First of all, if learned behavior can overcome instinct, then it follows that an intelligent animal's behavior is learned, not instinctual. If the instinctual behavior is not expressed, then it is not the behavior of the animal. Point to Pro.

Second, Con claims that "experts agree that walking is BOTH learned AND instinctual." however, the same link says that "In some animals, walking is instinctive... In humans, walking, like most of our behaviors, is learned" (emphases added by me). While Con claims that walking is instinctual and learned, he neglects to mention that walking is instinctual to some animals and learned by others. This is deliberately misleading.

Con's Main Argument:
Learning IS instinctual
This seems pretty clearly true to me. After all, you can't learn to learn any more than you can read a book on how to read when you are illiterate. However, this claim does not mean that learned behaviors are instinctual because learning is instinctual. That seems blatantly false to me.
Furthermore, modes of thought ARE learned. As an example:

The mirror test. A standard mark test of self-awareness and human-like intelligence. Many animals pass, but even humans do not pass at birth. Humans tend to have MSR (mirror self-recognition) at about 18 months. Orangutans of 2 years of age have been shown to fail the mirror test while older orangutans pass.

In humans, it is obvious that an infant is not as capable of learning as an older human. Our skills and modes of thought are developed, not instinctual.
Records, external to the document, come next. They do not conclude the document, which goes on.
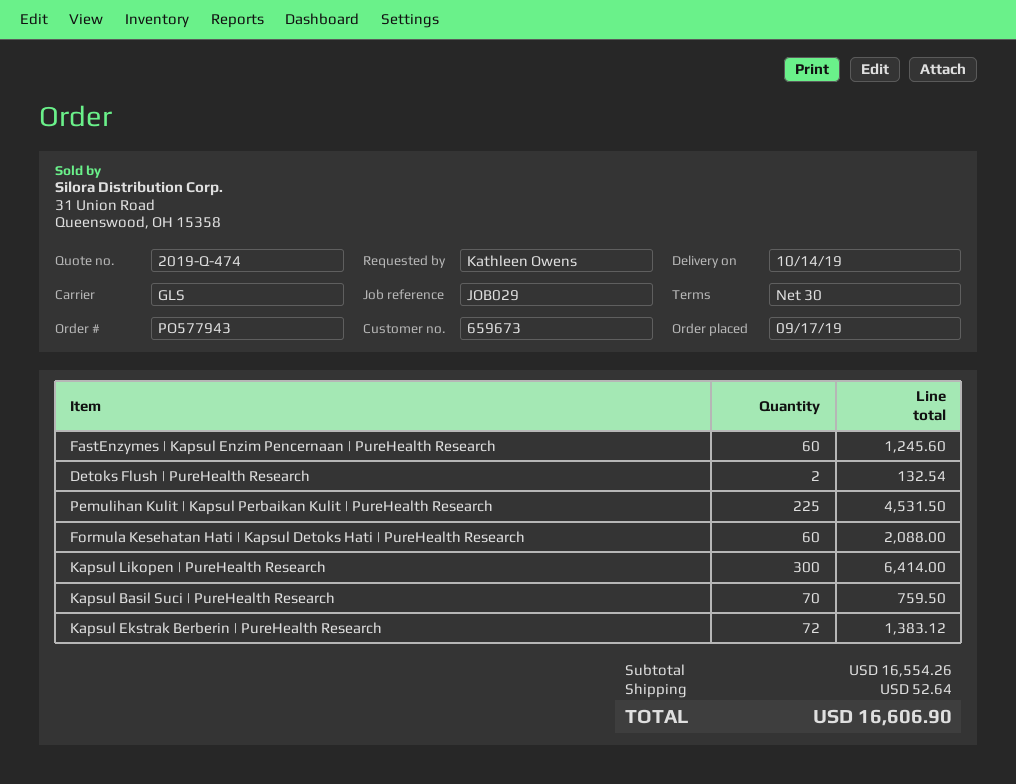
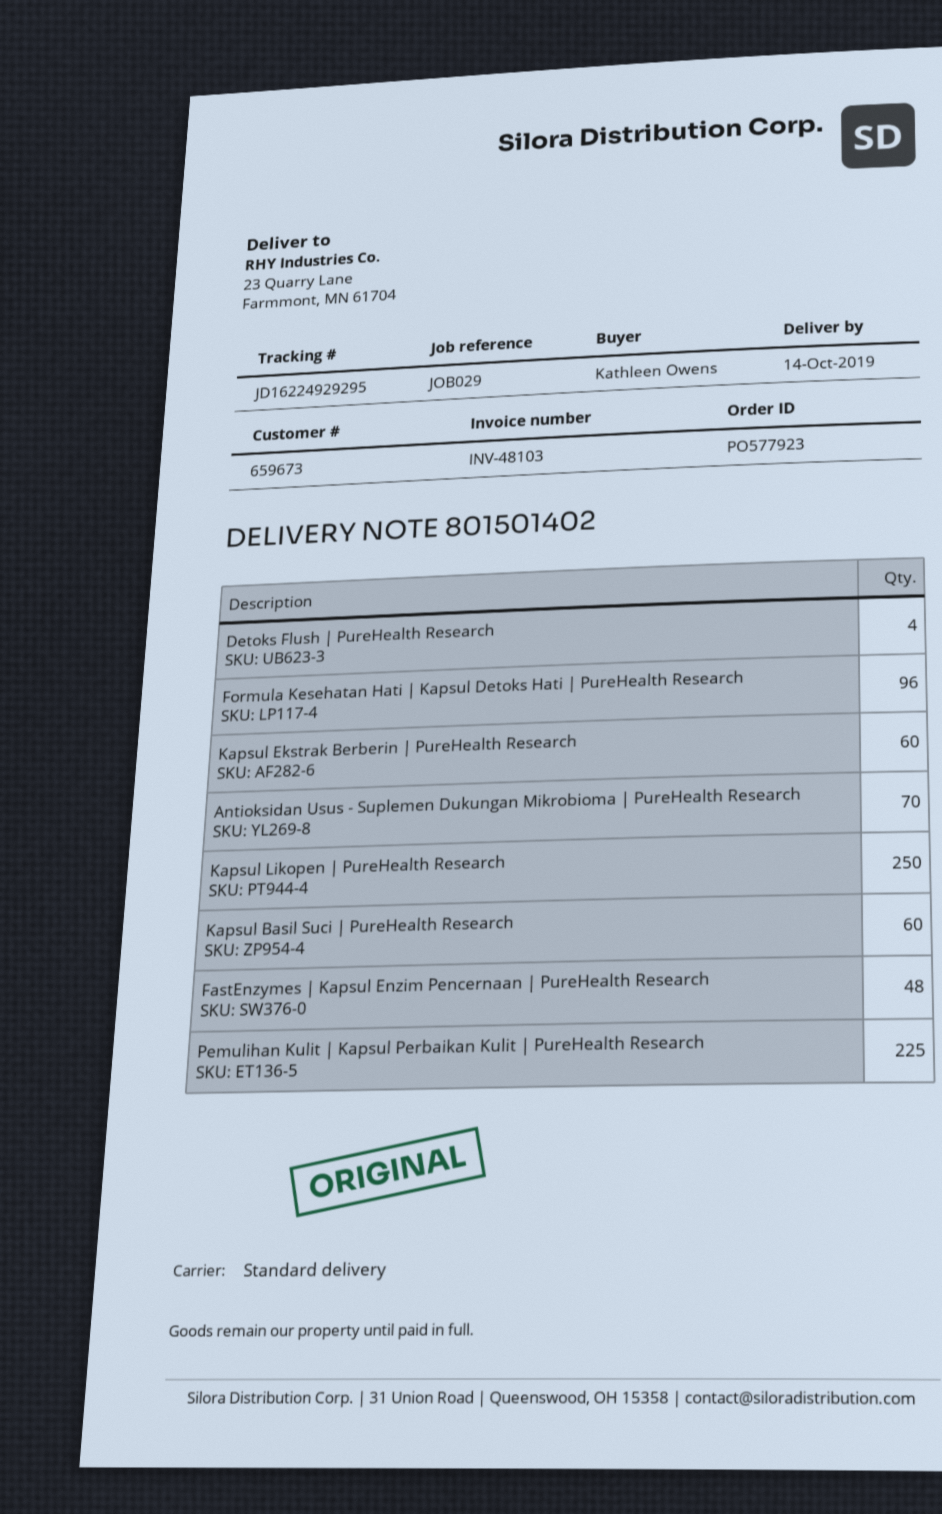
order number: PO577943 -> PO577923
shipping method: GLS -> standard
FastEnzymes | Kapsul Enzim Pencernaan | PureHealth Research: 60 -> 48
Detoks Flush | PureHealth Research: 2 -> 4
Formula Kesehatan Hati | Kapsul Detoks Hati | PureHealth Research: 60 -> 96
Kapsul Likopen | PureHealth Research: 300 -> 250
Kapsul Basil Suci | PureHealth Research: 70 -> 60
Kapsul Ekstrak Berberin | PureHealth Research: 72 -> 60
Antioksidan Usus - Suplemen Dukungan Mikrobioma | PureHealth Research: none -> 70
If this debate was "the universe's continuation is largely due to the Big Bang", pro would likely win, because even if Big Bang was only a split second compared to 13 billion years, it was still the crucial cause to ALLOW the universe to continue in the first case.
The key phrase there is "due to" which is not found in this debate's title. Although many behaviors are influenced and stem from instinctual behaviors, they are not instinctual themselves, and as Con himself already stated "learned behavior can overcome instinct[]." 

Conclusion:
Learned behavior overrides instinct, and therefore determines unique behavior in intelligent species.
Learning as the most basic process is instinctual in intelligent species, but is altered and developed by learning itself, and so is largely NOT instinctual.

I move the floor to Con.
Con
Pro asserts that because we are more complex this learning must be necessary, however, he has given very little evidence and dropped my contention of Texas Sharpshooter fallacy. Babies already have developed instinctual grabbing of furniture to stand upright, gradually moving onto the process of walking. Indeed, a study explains precisely why humans take so long to do this: 

"Sure enough, they saw a pattern that could mostly be explained by differences in brain mass. The fact that the pattern only showed up when looking at the time from conception suggests brain development occurs along this continuum that extends from conception through early development out of the womb, Garwicz said.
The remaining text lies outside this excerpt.